**TRY IT:** Among the entries below, find each line holding "Listed" and return it.

═════ RECORD EXTRACTS

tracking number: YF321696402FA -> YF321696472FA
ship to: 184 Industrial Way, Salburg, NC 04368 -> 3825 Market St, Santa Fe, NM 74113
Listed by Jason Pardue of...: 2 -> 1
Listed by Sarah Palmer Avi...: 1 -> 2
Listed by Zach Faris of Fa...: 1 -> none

══════════

**RESULT BELOW:**
Listed by Jason Pardue of...: 2 -> 1
Listed by Sarah Palmer Avi...: 1 -> 2
Listed by Zach Faris of Fa...: 1 -> none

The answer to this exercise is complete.